Dataset entries: Begin
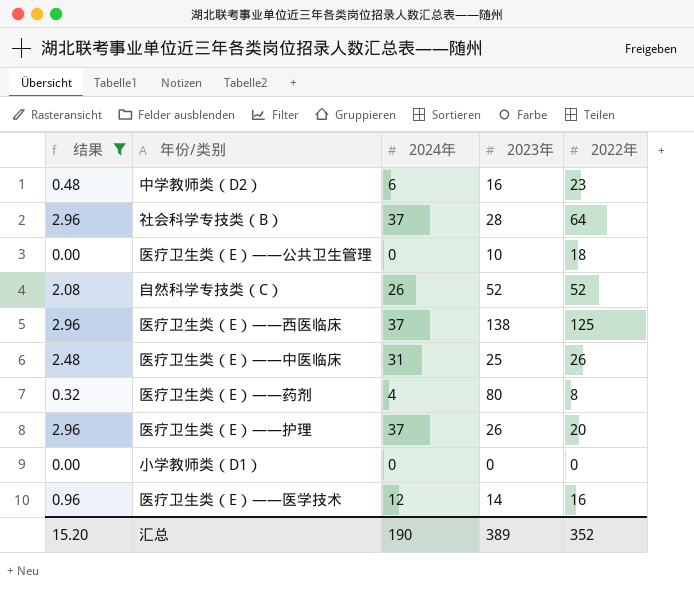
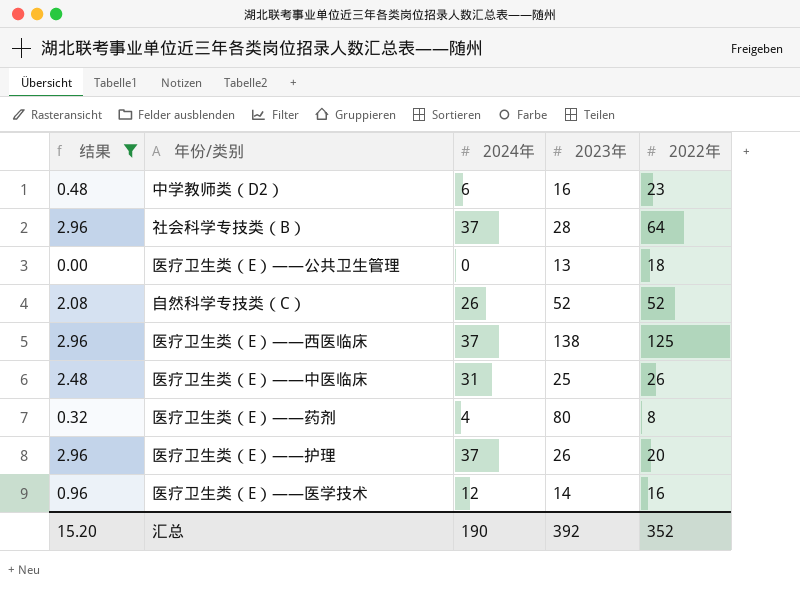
row 小学教师类（D1）: 0.00 | 0 | 0 | 0 -> none
医疗卫生类（E）——公共卫生管理 | 2023年: 10 -> 13
汇总 | 2023年: 389 -> 392

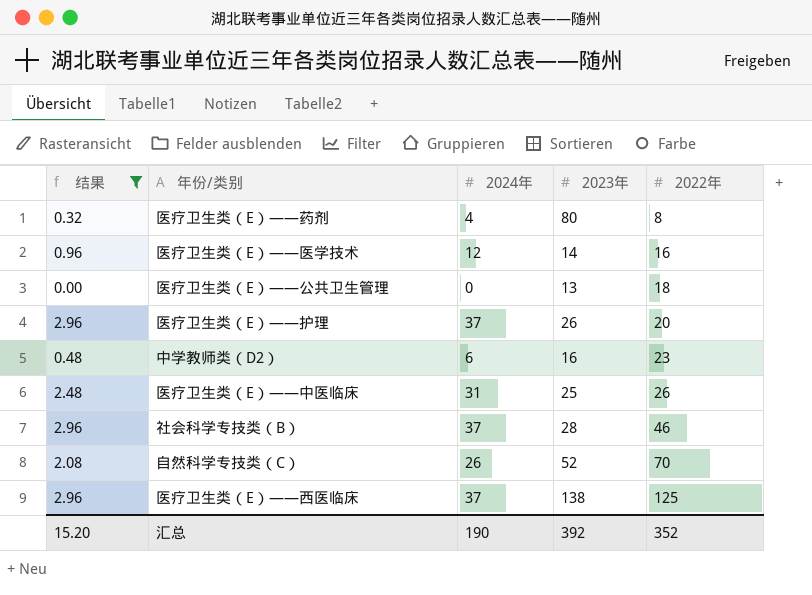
row order: none -> 2022年 ascending
社会科学专技类（B） | 2022年: 64 -> 46
自然科学专技类（C） | 2022年: 52 -> 70

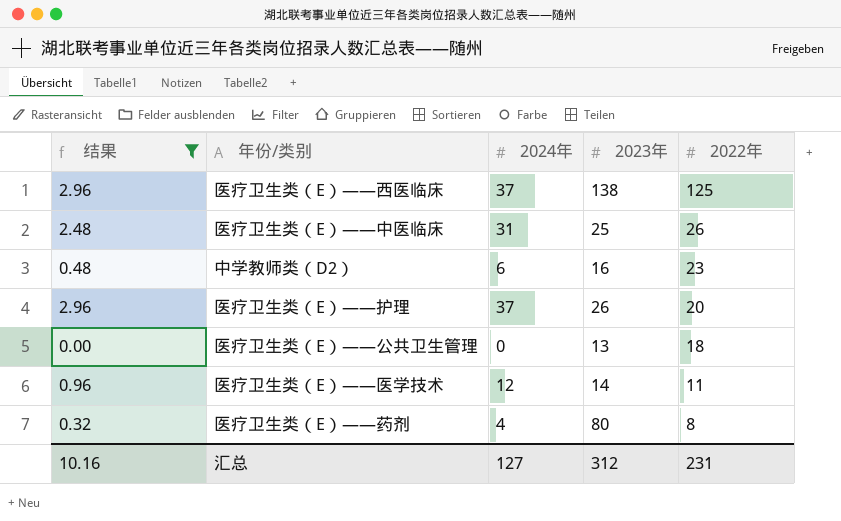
row order: 2022年 ascending -> 2022年 descending
row 社会科学专技类（B）: 2.96 | 37 | 28 | 46 -> none
row 自然科学专技类（C）: 2.08 | 26 | 52 | 70 -> none
医疗卫生类（E）——医学技术 | 2022年: 16 -> 11
汇总 | 结果: 15.20 -> 10.16
汇总 | 2024年: 190 -> 127
汇总 | 2023年: 392 -> 312
汇总 | 2022年: 352 -> 231

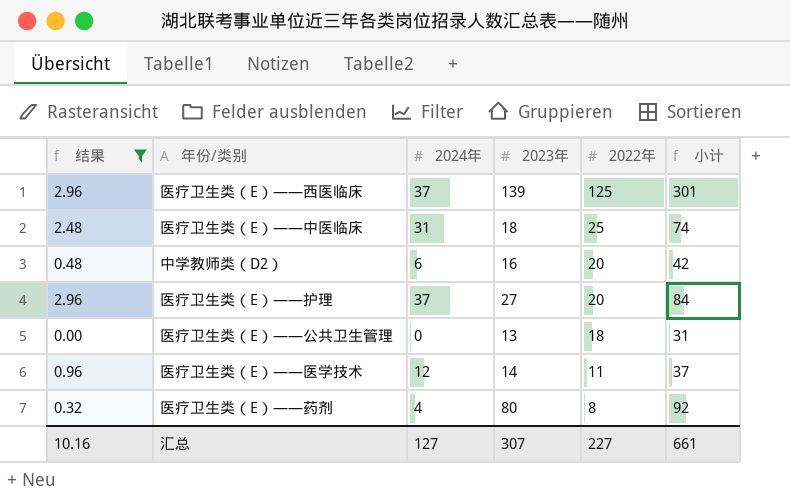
column 小计 | formula: none -> [2024年] + [2023年] + [2022年]
医疗卫生类（E）——西医临床 | 2023年: 138 -> 139
医疗卫生类（E）——中医临床 | 2023年: 25 -> 18
医疗卫生类（E）——中医临床 | 2022年: 26 -> 25
中学教师类（D2） | 2022年: 23 -> 20
医疗卫生类（E）——护理 | 2023年: 26 -> 27
汇总 | 2023年: 312 -> 307
汇总 | 2022年: 231 -> 227

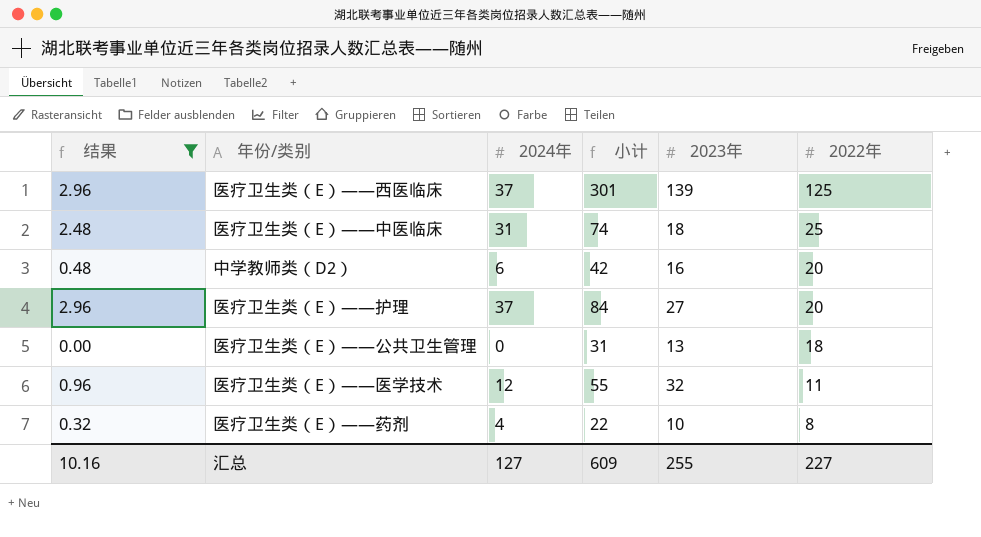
column 小计 | position: 6 -> 4
医疗卫生类（E）——医学技术 | 小计: 37 -> 55
医疗卫生类（E）——医学技术 | 2023年: 14 -> 32
医疗卫生类（E）——药剂 | 小计: 92 -> 22
医疗卫生类（E）——药剂 | 2023年: 80 -> 10
汇总 | 小计: 661 -> 609
汇总 | 2023年: 307 -> 255

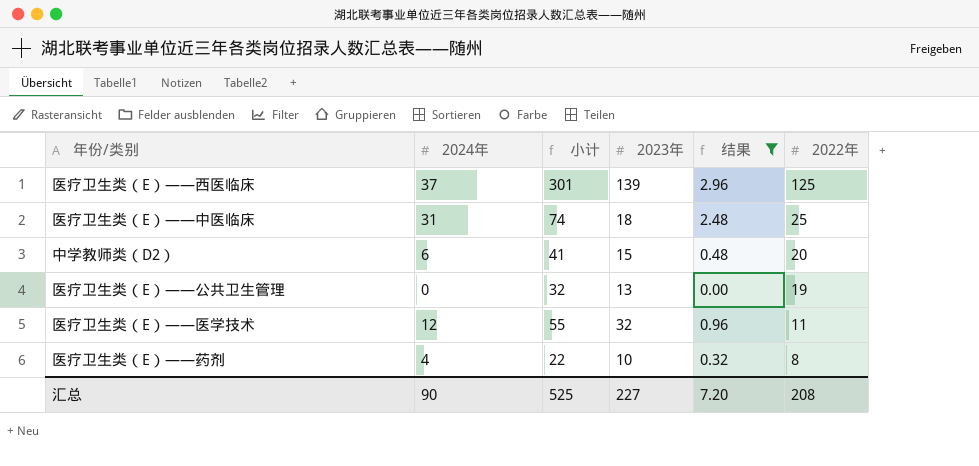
column 结果 | position: 1 -> 5
row 医疗卫生类（E）——护理: 2.96 | 37 | 84 | 27 | 20 -> none
中学教师类（D2） | 小计: 42 -> 41
中学教师类（D2） | 2023年: 16 -> 15
医疗卫生类（E）——公共卫生管理 | 小计: 31 -> 32
医疗卫生类（E）——公共卫生管理 | 2022年: 18 -> 19
汇总 | 2024年: 127 -> 90
汇总 | 小计: 609 -> 525
汇总 | 2023年: 255 -> 227
汇总 | 结果: 10.16 -> 7.20
汇总 | 2022年: 227 -> 208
Dataset entries: End
All of the data is to be transcribed exactly, with images omitted.

row 小学教师类（D1）: 0.00 | 0 | 0 | 0 -> none
医疗卫生类（E）——公共卫生管理 | 2023年: 10 -> 13
汇总 | 2023年: 389 -> 392

row order: none -> 2022年 ascending
社会科学专技类（B） | 2022年: 64 -> 46
自然科学专技类（C） | 2022年: 52 -> 70

row order: 2022年 ascending -> 2022年 descending
row 社会科学专技类（B）: 2.96 | 37 | 28 | 46 -> none
row 自然科学专技类（C）: 2.08 | 26 | 52 | 70 -> none
医疗卫生类（E）——医学技术 | 2022年: 16 -> 11
汇总 | 结果: 15.20 -> 10.16
汇总 | 2024年: 190 -> 127
汇总 | 2023年: 392 -> 312
汇总 | 2022年: 352 -> 231

column 小计 | formula: none -> [2024年] + [2023年] + [2022年]
医疗卫生类（E）——西医临床 | 2023年: 138 -> 139
医疗卫生类（E）——中医临床 | 2023年: 25 -> 18
医疗卫生类（E）——中医临床 | 2022年: 26 -> 25
中学教师类（D2） | 2022年: 23 -> 20
医疗卫生类（E）——护理 | 2023年: 26 -> 27
汇总 | 2023年: 312 -> 307
汇总 | 2022年: 231 -> 227

column 小计 | position: 6 -> 4
医疗卫生类（E）——医学技术 | 小计: 37 -> 55
医疗卫生类（E）——医学技术 | 2023年: 14 -> 32
医疗卫生类（E）——药剂 | 小计: 92 -> 22
医疗卫生类（E）——药剂 | 2023年: 80 -> 10
汇总 | 小计: 661 -> 609
汇总 | 2023年: 307 -> 255

column 结果 | position: 1 -> 5
row 医疗卫生类（E）——护理: 2.96 | 37 | 84 | 27 | 20 -> none
中学教师类（D2） | 小计: 42 -> 41
中学教师类（D2） | 2023年: 16 -> 15
医疗卫生类（E）——公共卫生管理 | 小计: 31 -> 32
医疗卫生类（E）——公共卫生管理 | 2022年: 18 -> 19
汇总 | 2024年: 127 -> 90
汇总 | 小计: 609 -> 525
汇总 | 2023年: 255 -> 227
汇总 | 结果: 10.16 -> 7.20
汇总 | 2022年: 227 -> 208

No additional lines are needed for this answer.